Em um comunicado, a Rússia reiterou a história de neutralidade escandinava e disse que sua entrada na Liga era uma ameaça ao território russo.
A Rússia ameaçou na segunda-feira a Suécia com medidas de "tecnologia militar", como fez com a Finlândia na semana passada, se o país escandinavo se juntar à OTAN, conforme anunciado pelo governo sueco.
"A Rússia será forçada a adotar medidas de resposta tecnológica e militar e outras ameaças à segurança nacional", disse o Ministério das Relações Exteriores da Rússia em comunicado.

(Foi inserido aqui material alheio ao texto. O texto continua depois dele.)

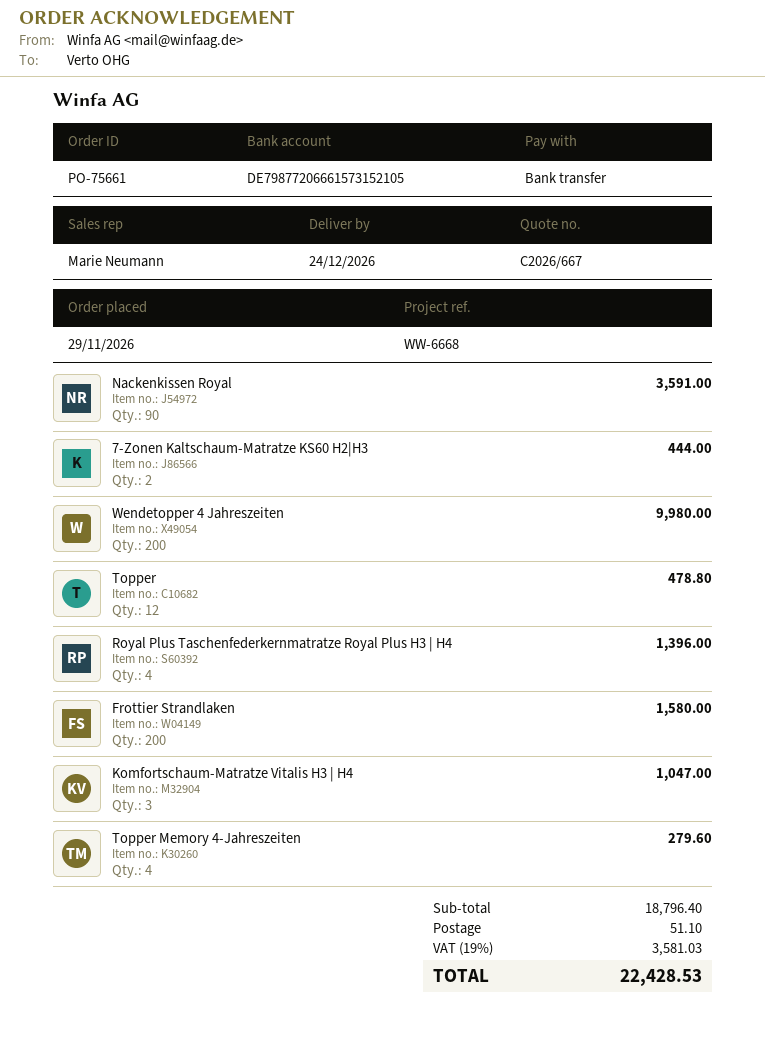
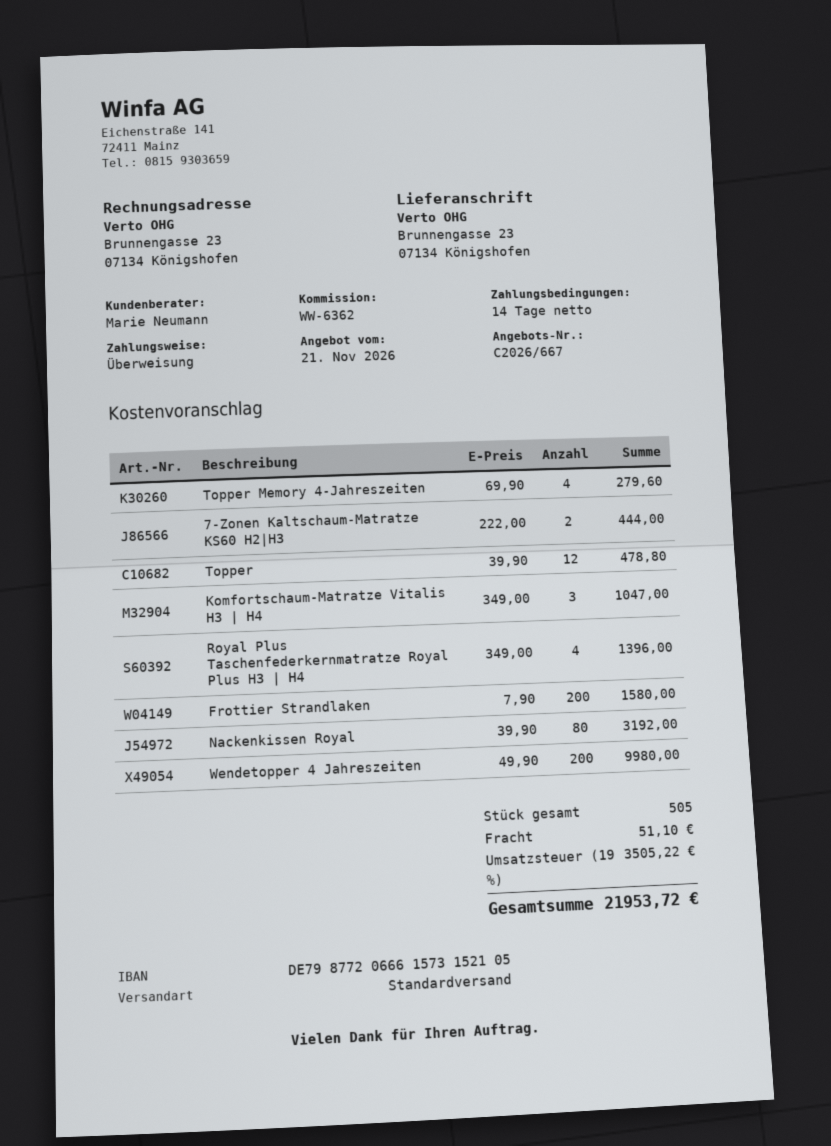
reference: WW-6668 -> WW-6362
Nackenkissen Royal: 90 for 3591.00 -> 80 for 3192.00
tax: 19% = 3581.03 -> 19% = 3505.22
total: 22428.53 -> 21953.72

Moscovo, que sublinhou que a escolha da melhor forma de garantir a segurança nacional é uma questão de política nacional, confirmou que a sua resposta dependerá "em grande medida" das "circunstâncias precisas da integração da Suécia na Aliança Atlântica".
Isso inclui, acrescentou, "perspectivas para a implantação de armas ofensivas deste bloco militar na área sueca".
De qualquer forma, o comunicado culpa Estocolmo, no caso de adesão à Aliança Atlântica, causar "prejuízos significativos à segurança do norte da Europa e do continente europeu como um todo".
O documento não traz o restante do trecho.